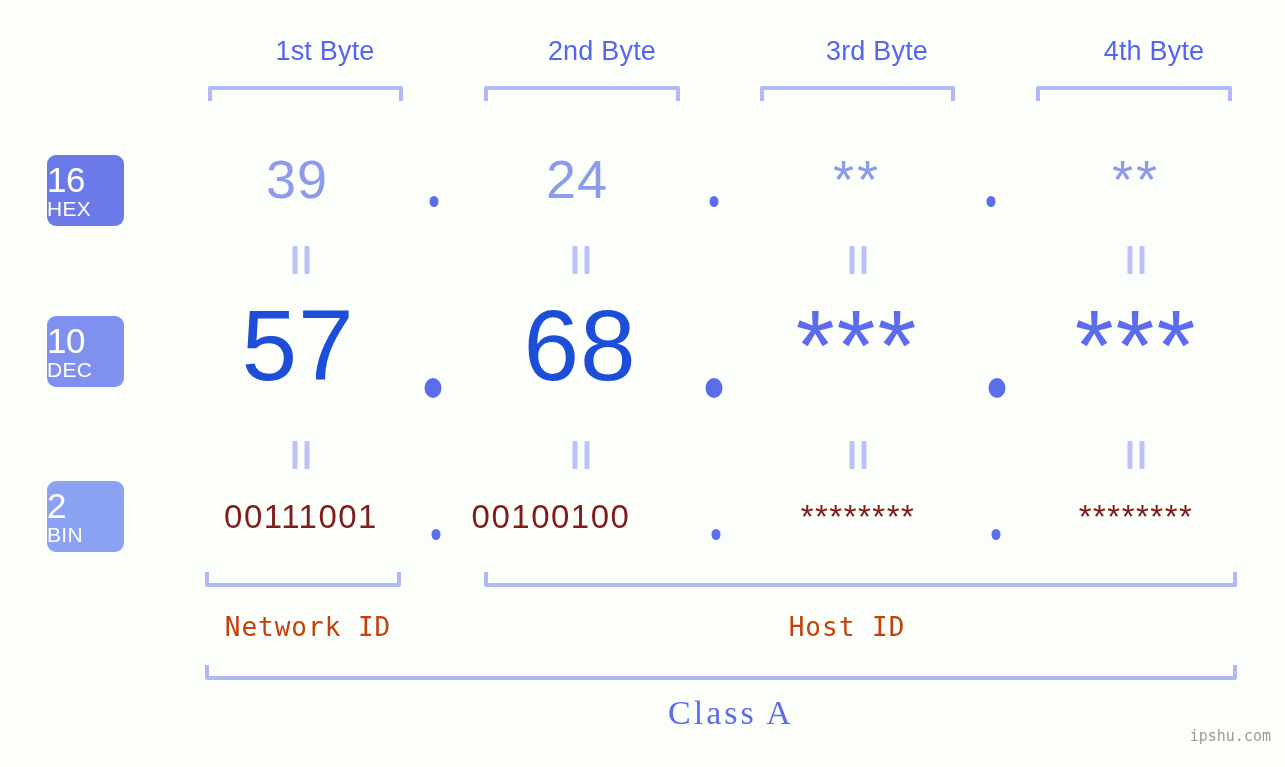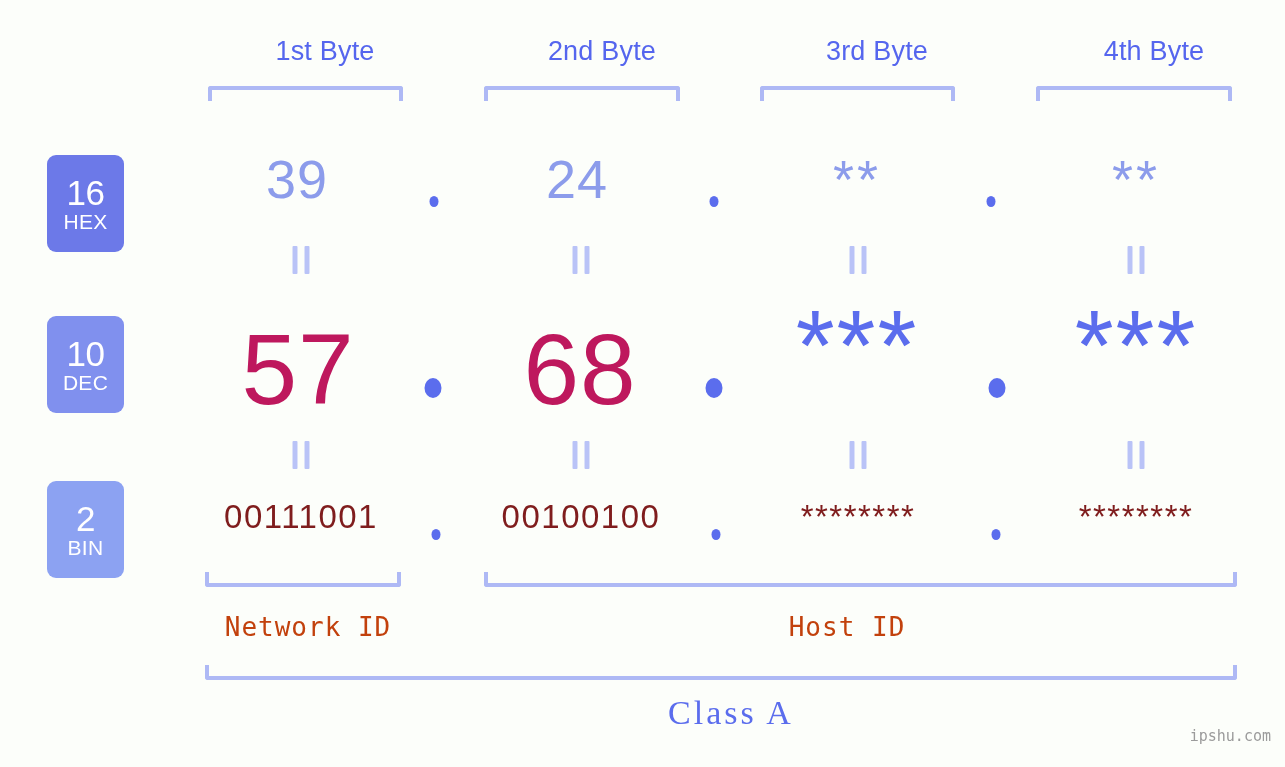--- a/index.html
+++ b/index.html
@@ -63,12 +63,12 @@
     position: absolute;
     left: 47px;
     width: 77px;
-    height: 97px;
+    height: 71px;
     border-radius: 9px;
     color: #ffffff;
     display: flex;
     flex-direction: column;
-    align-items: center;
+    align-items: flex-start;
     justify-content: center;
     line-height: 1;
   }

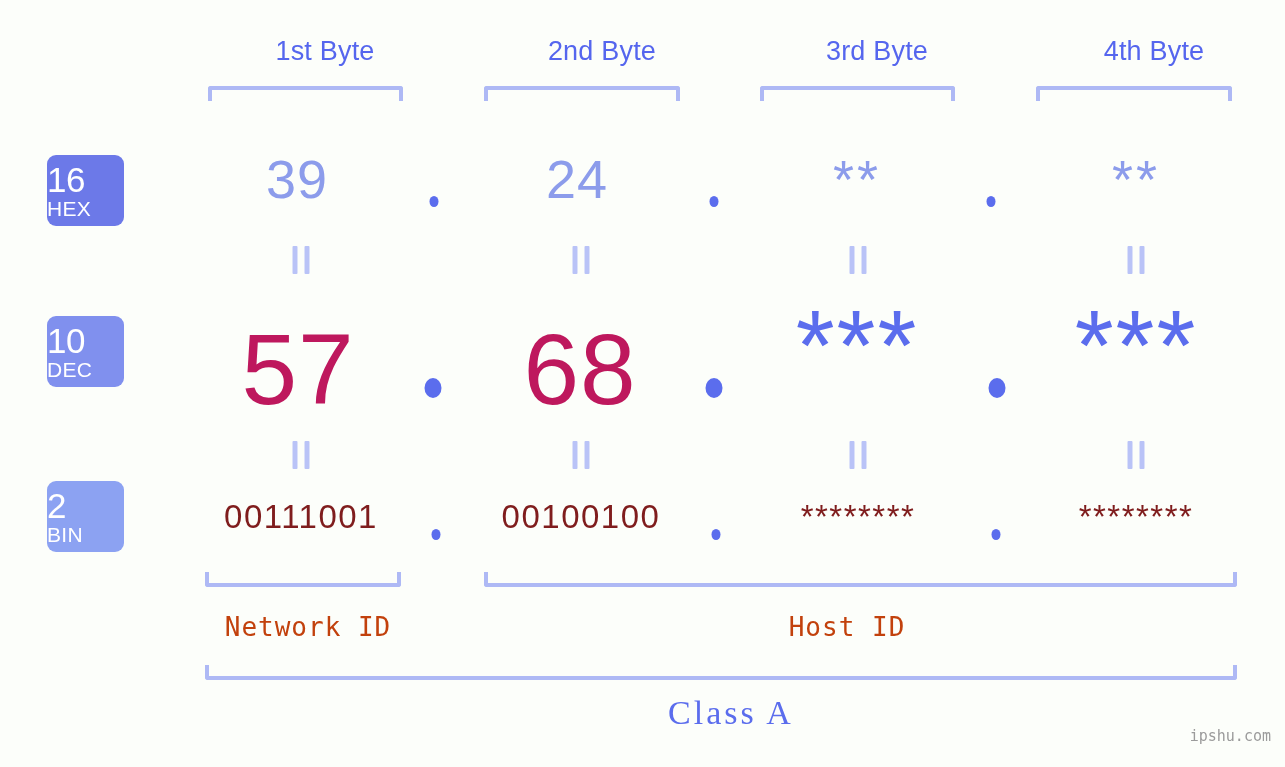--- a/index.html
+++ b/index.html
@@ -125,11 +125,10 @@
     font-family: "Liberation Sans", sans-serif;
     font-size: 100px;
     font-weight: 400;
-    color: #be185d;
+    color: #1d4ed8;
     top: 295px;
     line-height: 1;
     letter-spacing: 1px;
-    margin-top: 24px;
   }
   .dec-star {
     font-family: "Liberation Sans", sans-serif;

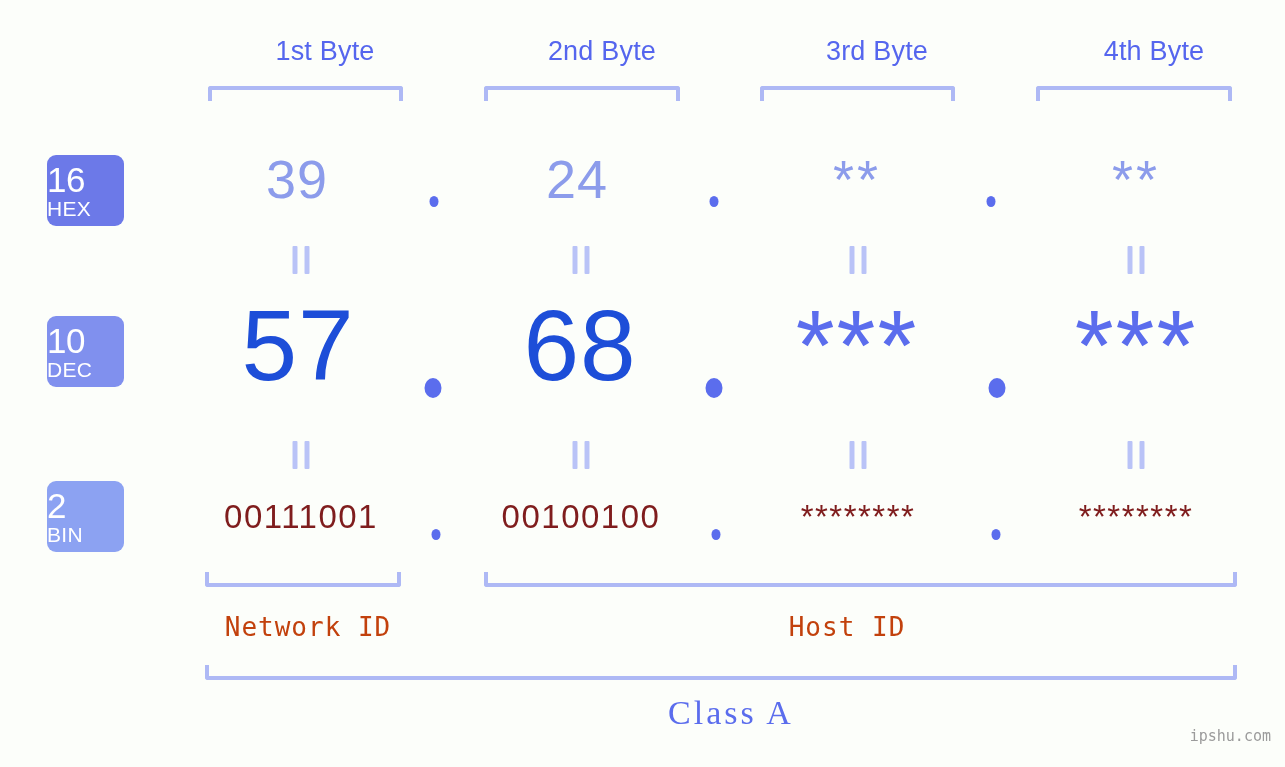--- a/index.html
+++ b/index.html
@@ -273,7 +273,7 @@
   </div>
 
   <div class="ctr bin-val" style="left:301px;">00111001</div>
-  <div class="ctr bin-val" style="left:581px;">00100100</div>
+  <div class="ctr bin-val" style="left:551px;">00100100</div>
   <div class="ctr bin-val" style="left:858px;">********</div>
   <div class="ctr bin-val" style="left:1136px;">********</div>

- **EXERCISE INSTRUCTIONS**
When a record holds a picture, leave that picture out; copy the rest verbatim.

- **YOUR SOLUTION**
--- a/index.html
+++ b/index.html
@@ -63,12 +63,12 @@
     position: absolute;
     left: 47px;
     width: 77px;
-    height: 97px;
+    height: 71px;
     border-radius: 9px;
     color: #ffffff;
     display: flex;
     flex-direction: column;
-    align-items: center;
+    align-items: flex-start;
     justify-content: center;
     line-height: 1;
   }

--- a/index.html
+++ b/index.html
@@ -125,11 +125,10 @@
     font-family: "Liberation Sans", sans-serif;
     font-size: 100px;
     font-weight: 400;
-    color: #be185d;
+    color: #1d4ed8;
     top: 295px;
     line-height: 1;
     letter-spacing: 1px;
-    margin-top: 24px;
   }
   .dec-star {
     font-family: "Liberation Sans", sans-serif;

--- a/index.html
+++ b/index.html
@@ -273,7 +273,7 @@
   </div>
 
   <div class="ctr bin-val" style="left:301px;">00111001</div>
-  <div class="ctr bin-val" style="left:581px;">00100100</div>
+  <div class="ctr bin-val" style="left:551px;">00100100</div>
   <div class="ctr bin-val" style="left:858px;">********</div>
   <div class="ctr bin-val" style="left:1136px;">********</div>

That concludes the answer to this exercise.